Ms. Diaz filed bankruptcy in the Western District of Texas, which uses a standard form for Chapter 13 plans. Section 4.1 of the standard form provides that the debtor must turn over any tax refunds in excess of $2,000 to be disbursed to creditors pursuant to the plan by the Chapter 13 trustee. The only exception to turning over these funds is if the debtor’s plan provides for payment of 100% of the general unsecured claims, the debtor files a notice requesting that she be permitted to keep the excess refund amount, and the trustee does not object. Ms. Diaz could not make such a request, as her plan provided for only 12% of the general unsecured claims to be paid. Rather than filing a plan providing for the excess amount of $1,261 from her 2017 refund to be turned over to the Chapter 13 trustee, Ms. Diaz filed a plan that divided the total amount of her refund by 12 months, and then included that portion in her monthly income.  Provision 4.1 of the standard form was then stricken through. When the refund was included as part of her monthly income, the plan was adequate to meet the requirements of the Bankruptcy Code.

This gerrymandering did not sit well with the Chapter 13 trustee, who objected to the plan as it did not meet the provisions of Section 4.1 of the standard plan.  Ms. Diaz argued that the plan violated both the Bankruptcy Code and the Federal Rules of Bankruptcy Procedure. The bankruptcy court and the district court for the Western District of Texas disagreed, holding that the district court had authority to require that a standard Chapter 13 plan be used pursuant to the provisions of Federal Rule of Bankruptcy Procedure 3015.1, and that tax refunds are disposable income under Bankruptcy Code § 1325(b)(2) that must be included in the plan. The bankruptcy court rejected the debtor’s argument that her tax refund was similar to payments received for dependent adult children that are excludable from a debtor’s disposable income, apparently not recognizing that all or part of the debtor’s refund was probably attributable to the EITC, which is computed based on the number of dependents a taxpayer has. The district court affirmed the ruling of the bankruptcy court with even less consideration of why the debtor was entitled to a refund.  The bankruptcy court opinion can be found here (586 BR 588) and the district court opinion can be found here (2019 WL 4545613).
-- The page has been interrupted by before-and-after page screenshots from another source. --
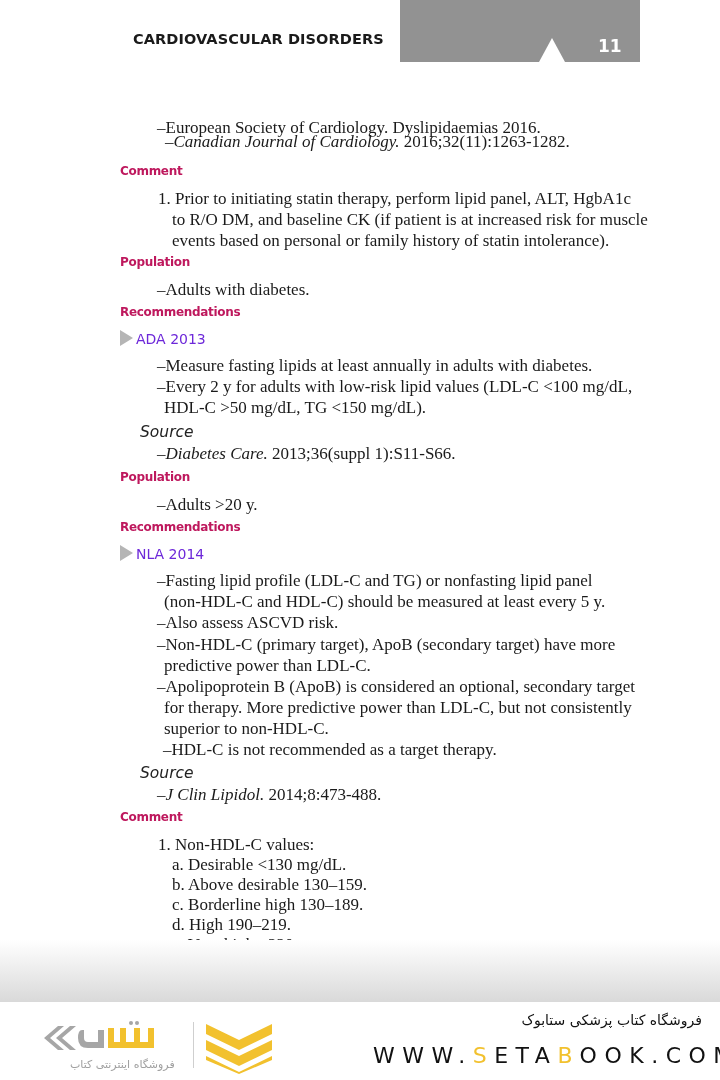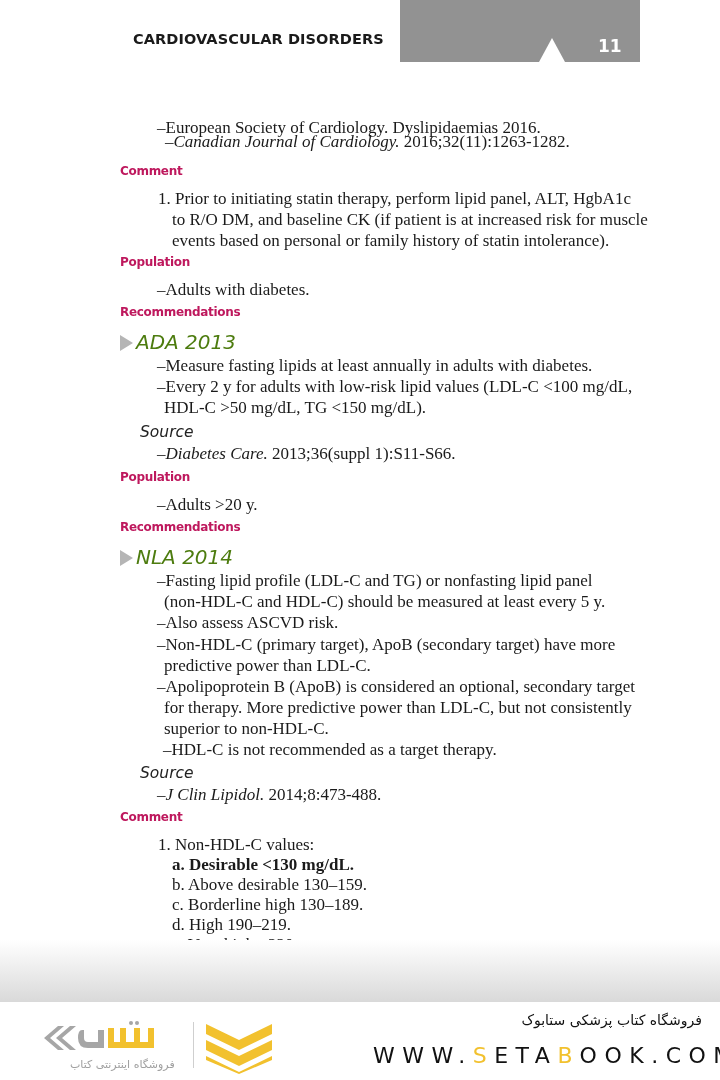--- a/index.html
+++ b/index.html
@@ -13,7 +13,7 @@
   .line { position:absolute; font-size:17px; line-height:20px; white-space:nowrap; }
   .h { position:absolute; font-family:"DejaVu Sans", sans-serif; font-weight:bold; font-size:12px; color:#be185d; letter-spacing:-0.3px; }
   .src { position:absolute; font-family:"DejaVu Sans", sans-serif; font-style:italic; font-size:15.5px; color:#222; }
-  .org { position:absolute; font-family:"DejaVu Sans", sans-serif; font-size:20px; color:#4d7c0f;font-style:italic; }
+  .org { position:absolute; font-family:"DejaVu Sans", sans-serif; font-size:14px; color:#6d28d9; }
   .org .tri { display:inline-block; width:0; height:0; border-top:8px solid transparent; border-bottom:8px solid transparent; border-left:13px solid #b5b5b5; vertical-align:-2px; margin-right:3px; }
   i { font-style:italic; }
 

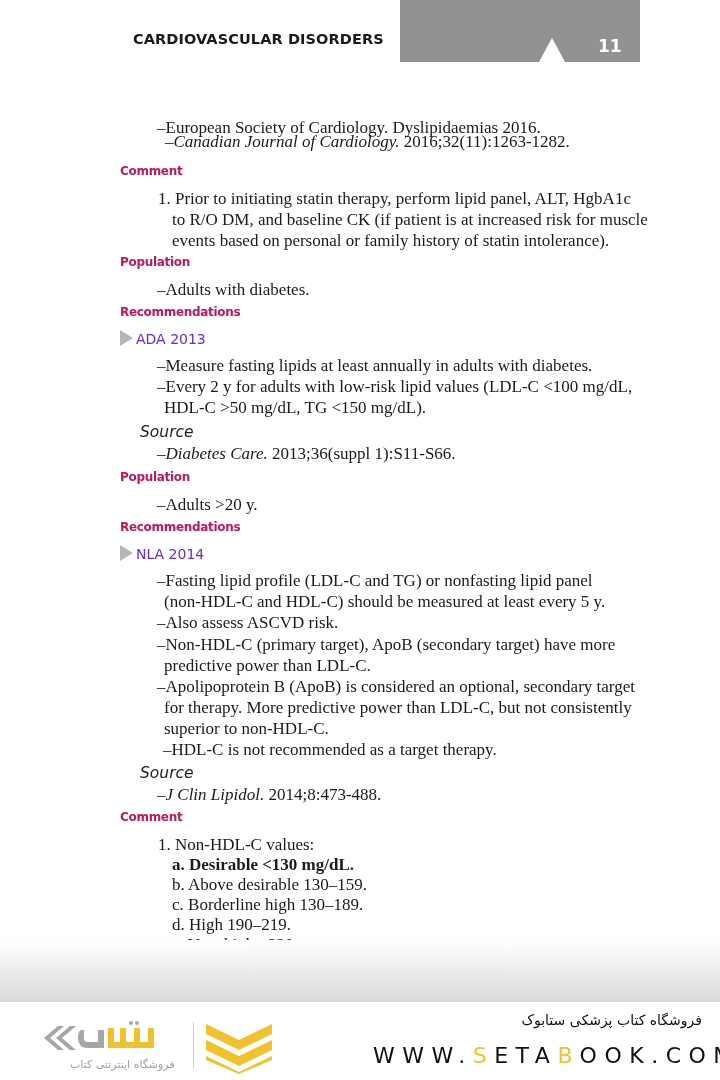--- a/index.html
+++ b/index.html
@@ -71,7 +71,7 @@
 
   <div class="h" style="left:120px;top:810px;">Comment</div>
   <div class="line" style="left:158px;top:835px;">1. Non-HDL-C values:</div>
-  <div class="line" style="left:172px;top:855px;font-weight:bold;">a. Desirable &lt;130 mg/dL.</div>
+  <div class="line" style="left:172px;top:855px;">a. Desirable &lt;130 mg/dL.</div>
   <div class="line" style="left:172px;top:875px;">b. Above desirable 130–159.</div>
   <div class="line" style="left:172px;top:895px;">c. Borderline high 130–189.</div>
   <div class="line" style="left:172px;top:915px;">d. High 190–219.</div>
The Fifth Circuit disagreed that the debtor was required to turn over the refund, relying on Bankruptcy Code § 1325. If a plan does not provide for an allowed unsecured claim pursuant to § 1325(a), the plan cannot be confirmed unless the debtor includes all projected disposable income to be paid out to general unsecured creditors. Ms. Diaz’s plan did not provide for her unsecured creditors pursuant to § 1325(a), so she could only have a plan confirmed that included all projected disposable income. Noting that district courts may not adopt local rules or create standard plans that abridge, enlarge or modify any substantive right, the Fifth Circuit focused on whether the tax refund in excess of $2,000 was part of the debtor’s projected disposable income that had to be turned over to the Chapter 13 trustee.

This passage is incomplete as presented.